Tomo nota de la denuncia y opto por una operación en solitario con mi equipo. A los treinta y tres años llevo a cabo mi primer «ataque por sorpresa». Elaboro mi estrategia y organizo la operación.
A las dos de la mañana, rodeamos el chalet de la rue du Tapis-Vert en Lilas. Pero no encuentro a nadie, excepto a Ingrid, la hija de los Coralin, de diez años, dormida en el salón. Los padres están en el sótano. Se han saltado la tapa de los sesos con una escopeta después de matar a sus prisioneras. En pocas horas la mujer había cambiado de opinión y había advertido a su marido.
Salgo del chalet conmocionado. Enciendo un pitillo; en el aire frío giran las luces de las ambulancias y de los furgones aparcados en batería. A nuestro alrededor las casas cobran vida. Los vecinos, en bata, salen a los umbrales. Un agente uniformado se lleva a la pequeña Ingrid. Otro viene hacia mí.

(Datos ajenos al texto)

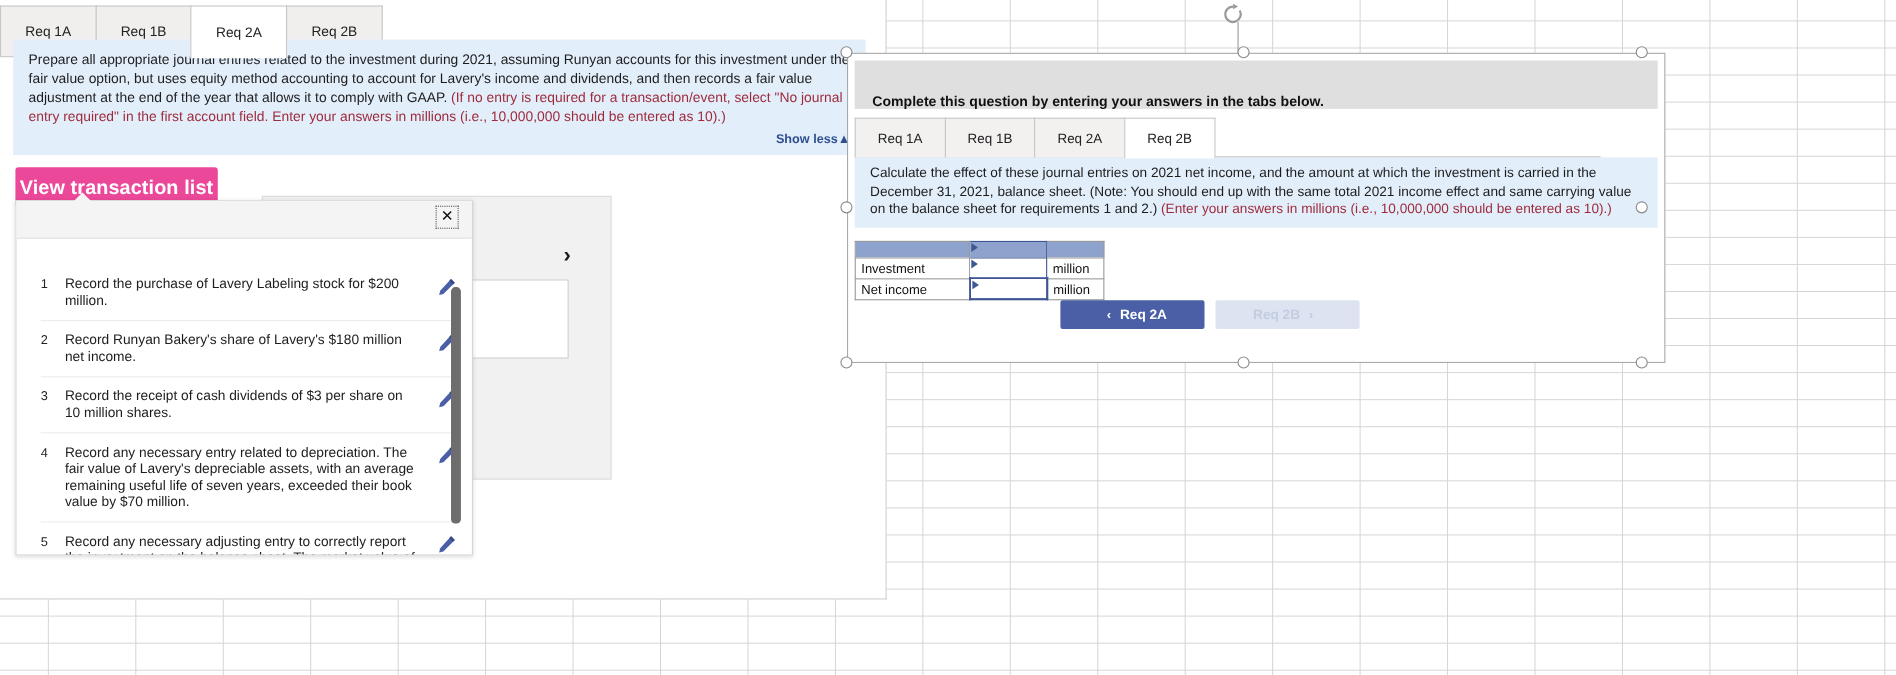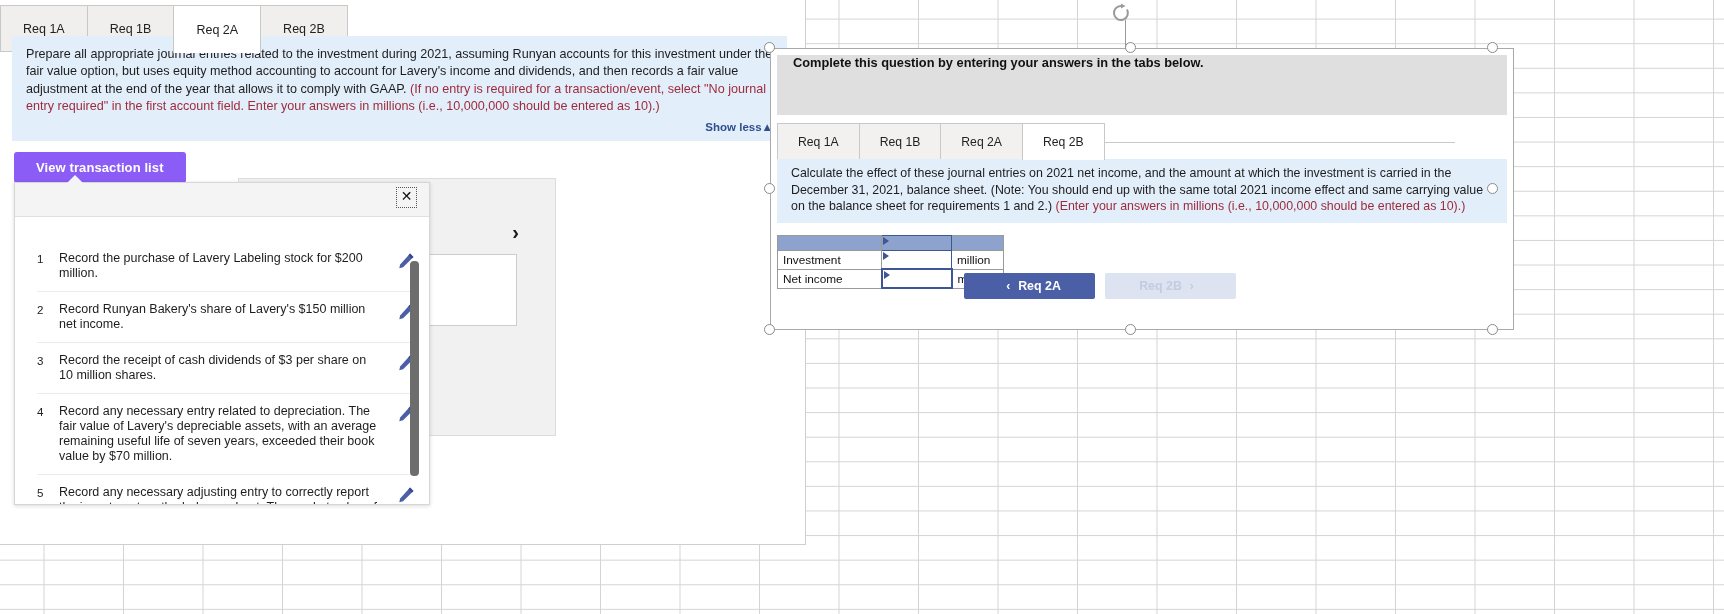"Complete this question by entering" #right-banner { align-items: flex-start -> flex-end; height: 60px -> 44px }
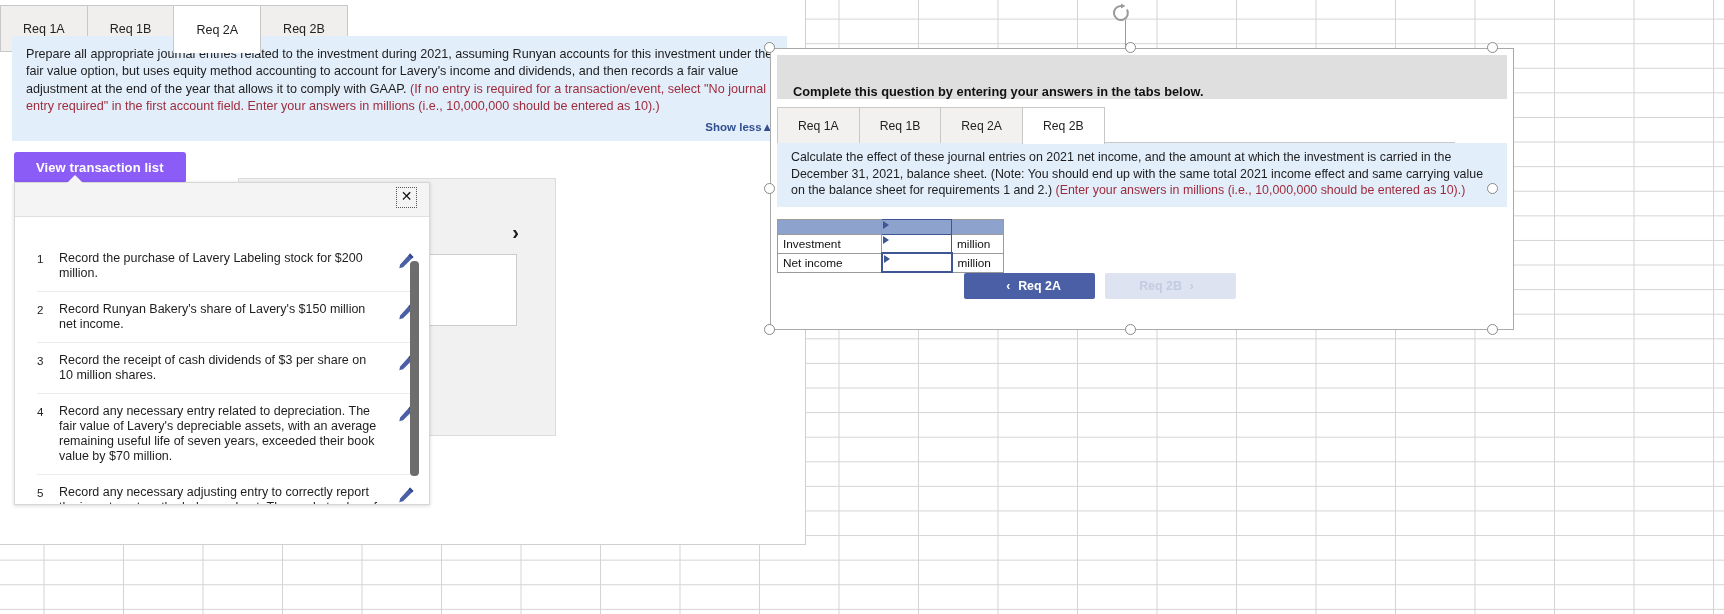"View transaction list" #view-transaction-list { background: #8b5cf6 -> #ec4899; font-size: 13px -> 18px; padding: 8px 22px -> 8px 4px }
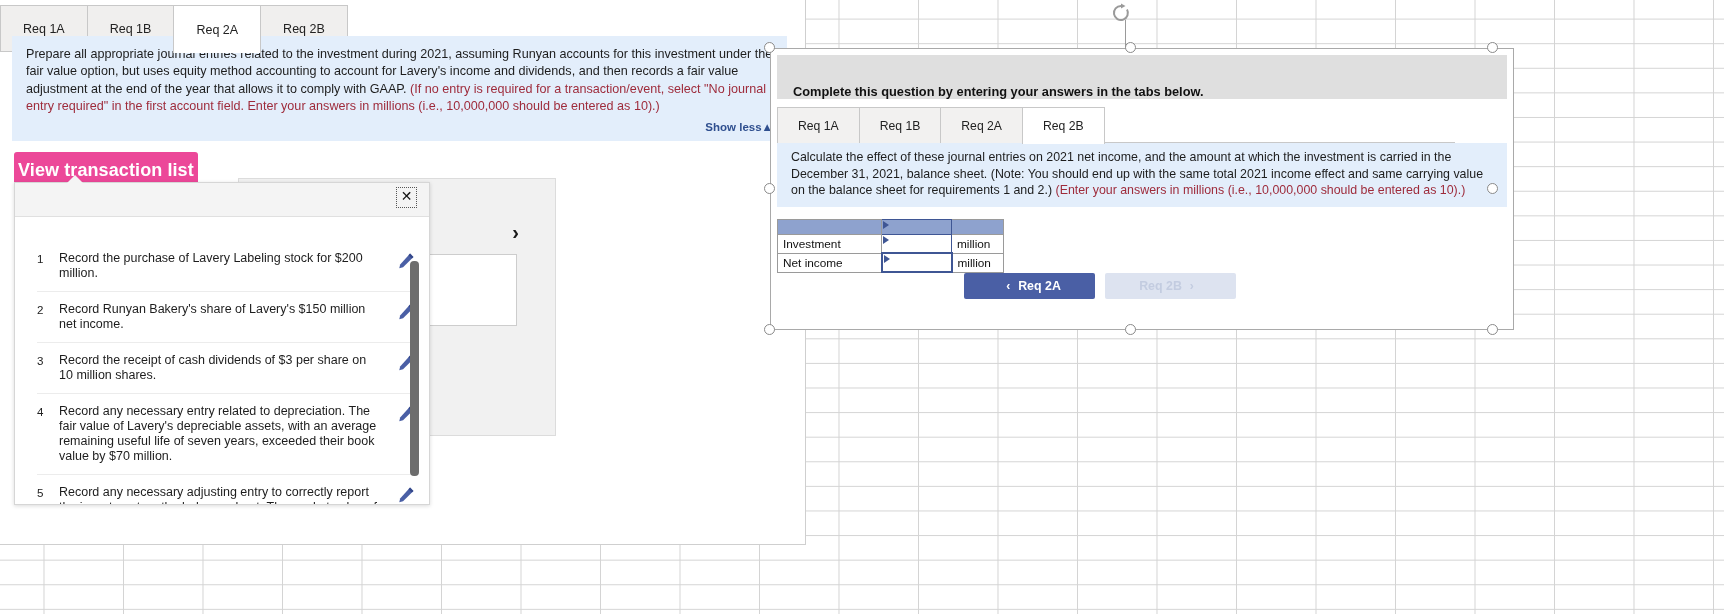"Record Runyan Bakery's share of" div.txn-text { text: $150 -> $180 }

—Teniente, la Brigada Criminal está aquí.
—¿Quién les ha avisado?
—No lo sé. El jefe del equipo lo espera. El Peugeot gris, al final de la calle.
Aturdido, camino hasta el coche, listo para recibir el primero de una larga serie de rapapolvos. Cuando llego a la altura del Peugeot veo que la ventanilla del conductor baja; Luc Soubeyras está dentro, arrebujado en una parka.
—¿Satisfecho de tu hazaña?
No puedo contestar. La sorpresa me deja sin palabras. Luc no ha cambiado nada. Gafas finas, huesos a flor de piel, pecas; solo algunas arrugas alrededor de los ojos delatan el paso de los años.
—Ven, da la vuelta.
Tiro el cigarrillo y entro en el coche. Olor a pitillo, a café frío, a sudor y a orina. Cierro la portezuela y recupero el habla.
—¿Qué coño haces aquí?
—Nos han llamado.
—Y una mierda. Nadie estaba al corriente.
Luc me concede una sonrisa.
—Te sigo de cerca desde hace un tiempo. Sabía que estabas en algo gordo.